> [Exercise]:
Transcribe exactly, and only, the lines from the one containing "subtotal: 579.40 -> 494.80" through the end of the material.

> [Data listing]:
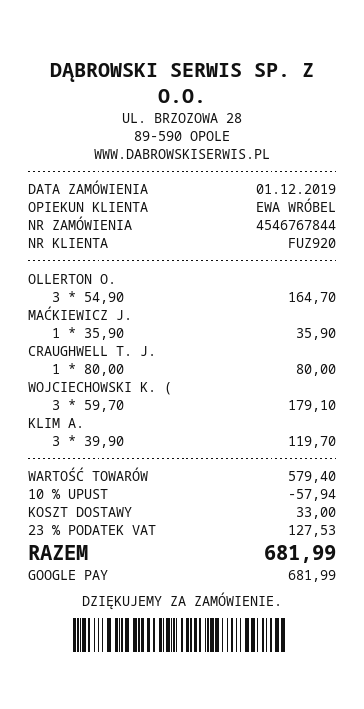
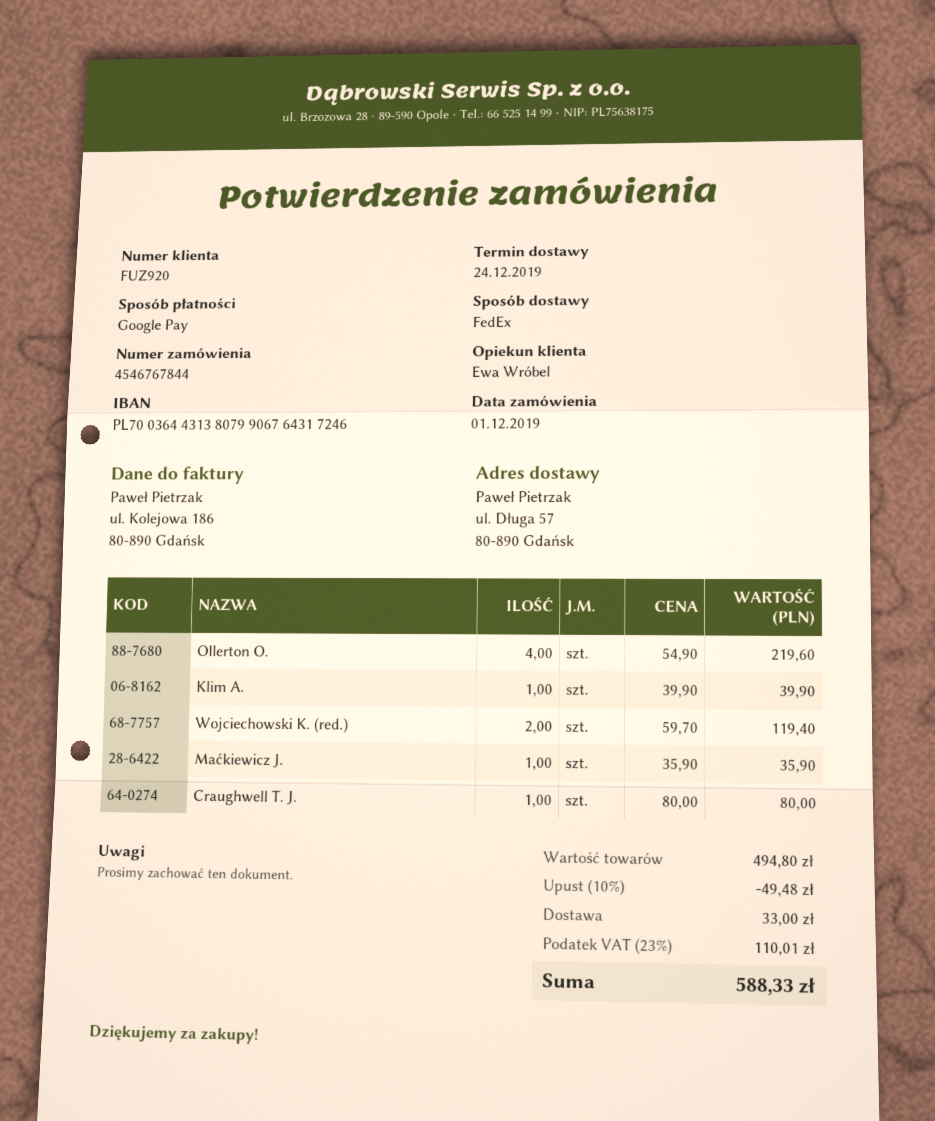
OLLERTON O.: 3 x 54.90 = 164.70 -> 4 x 54.90 = 219.60
WOJCIECHOWSKI K. (: 3 x 59.70 = 179.10 -> 2 x 59.70 = 119.40
KLIM A.: 3 x 39.90 = 119.70 -> 1 x 39.90 = 39.90
subtotal: 579.40 -> 494.80
discount: 10% = 57.94 -> 10% = 49.48
tax: 23% = 127.53 -> 23% = 110.01
total: 681.99 -> 588.33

> [Written answer]:
subtotal: 579.40 -> 494.80
discount: 10% = 57.94 -> 10% = 49.48
tax: 23% = 127.53 -> 23% = 110.01
total: 681.99 -> 588.33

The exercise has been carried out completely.